§ Prompt
What you give back must match the data exactly, minus the pictures.

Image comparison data
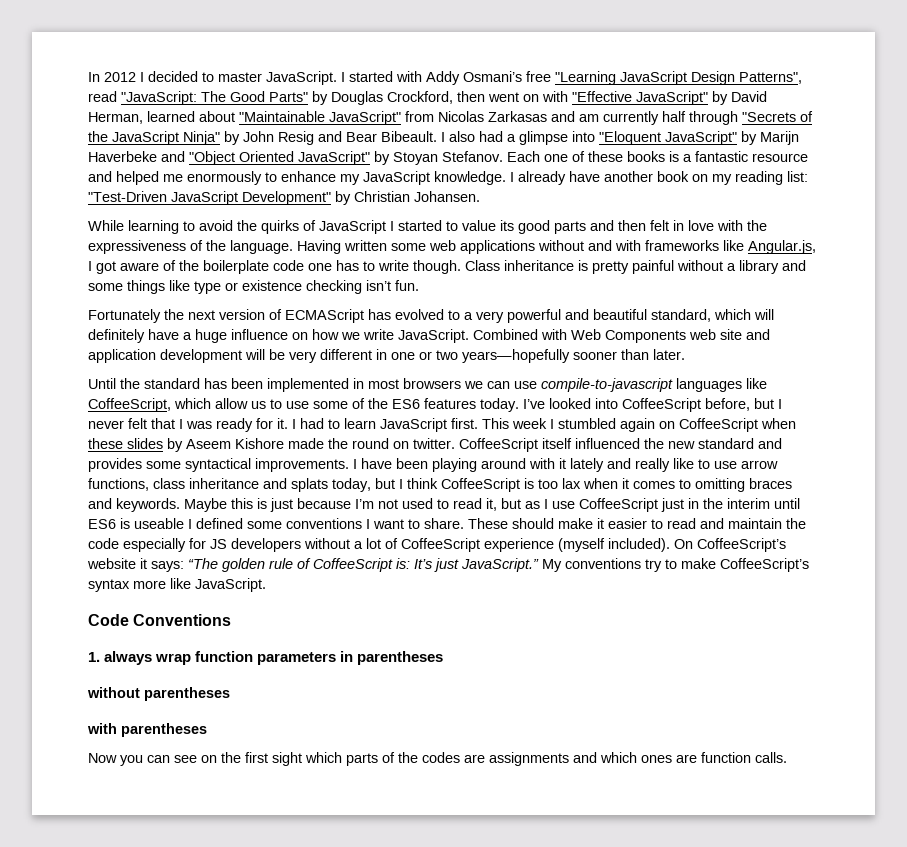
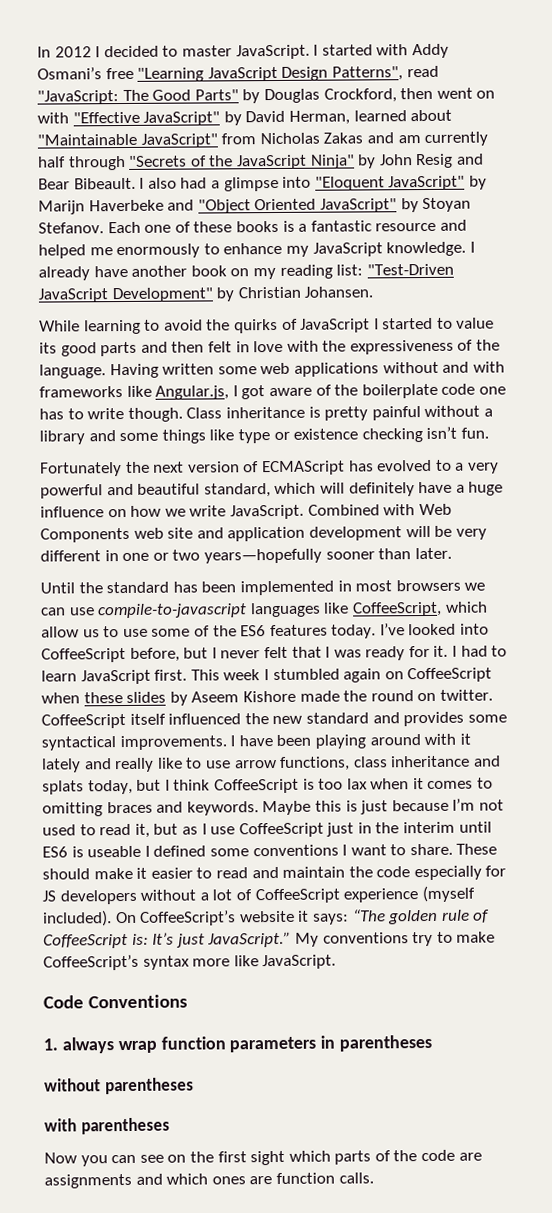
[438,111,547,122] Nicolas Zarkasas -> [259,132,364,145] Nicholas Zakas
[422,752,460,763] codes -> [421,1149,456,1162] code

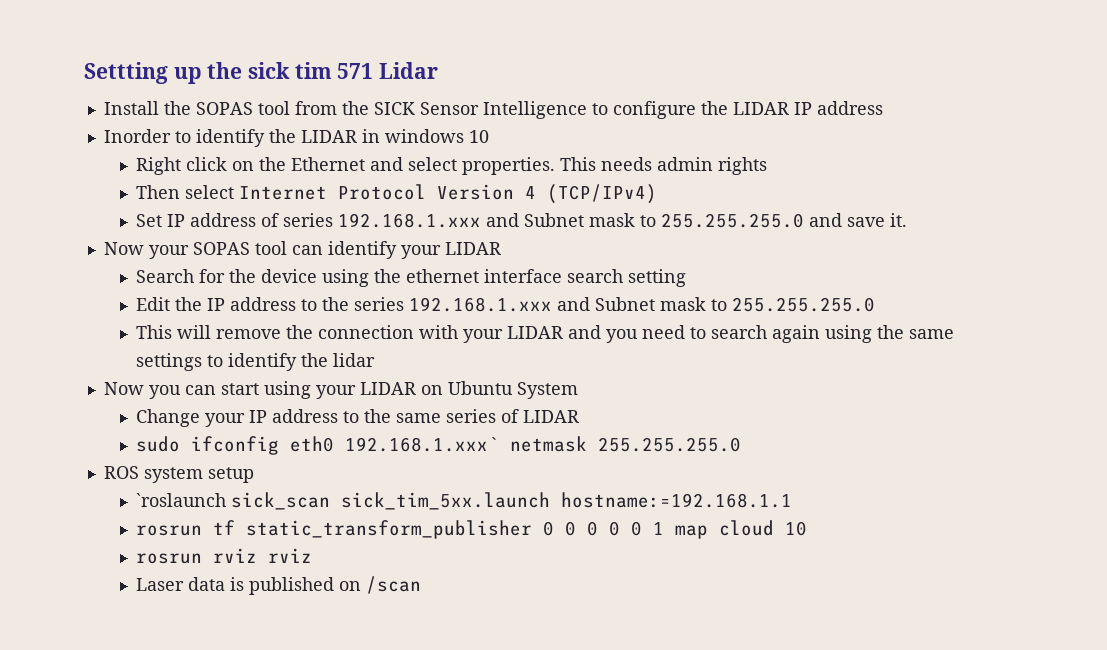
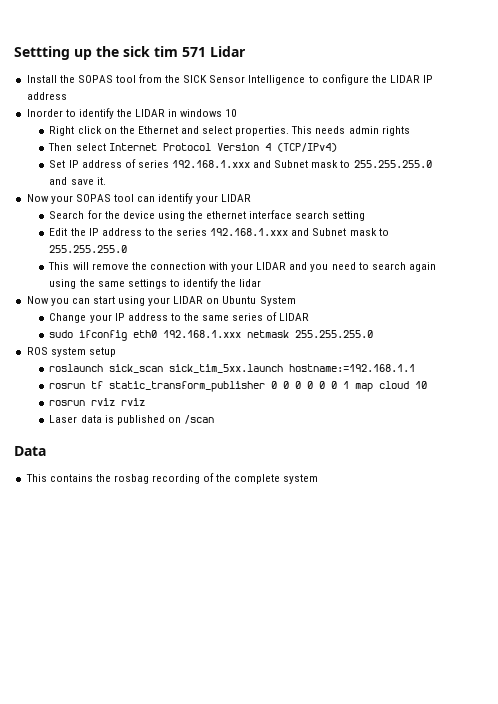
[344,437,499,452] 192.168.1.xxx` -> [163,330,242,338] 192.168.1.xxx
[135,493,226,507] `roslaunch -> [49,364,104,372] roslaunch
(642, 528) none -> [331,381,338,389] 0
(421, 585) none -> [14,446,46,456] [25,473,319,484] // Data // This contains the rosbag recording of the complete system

§ Expected answer
[438,111,547,122] Nicolas Zarkasas -> [259,132,364,145] Nicholas Zakas
[422,752,460,763] codes -> [421,1149,456,1162] code

[344,437,499,452] 192.168.1.xxx` -> [163,330,242,338] 192.168.1.xxx
[135,493,226,507] `roslaunch -> [49,364,104,372] roslaunch
(642, 528) none -> [331,381,338,389] 0
(421, 585) none -> [14,446,46,456] [25,473,319,484] // Data // This contains the rosbag recording of the complete system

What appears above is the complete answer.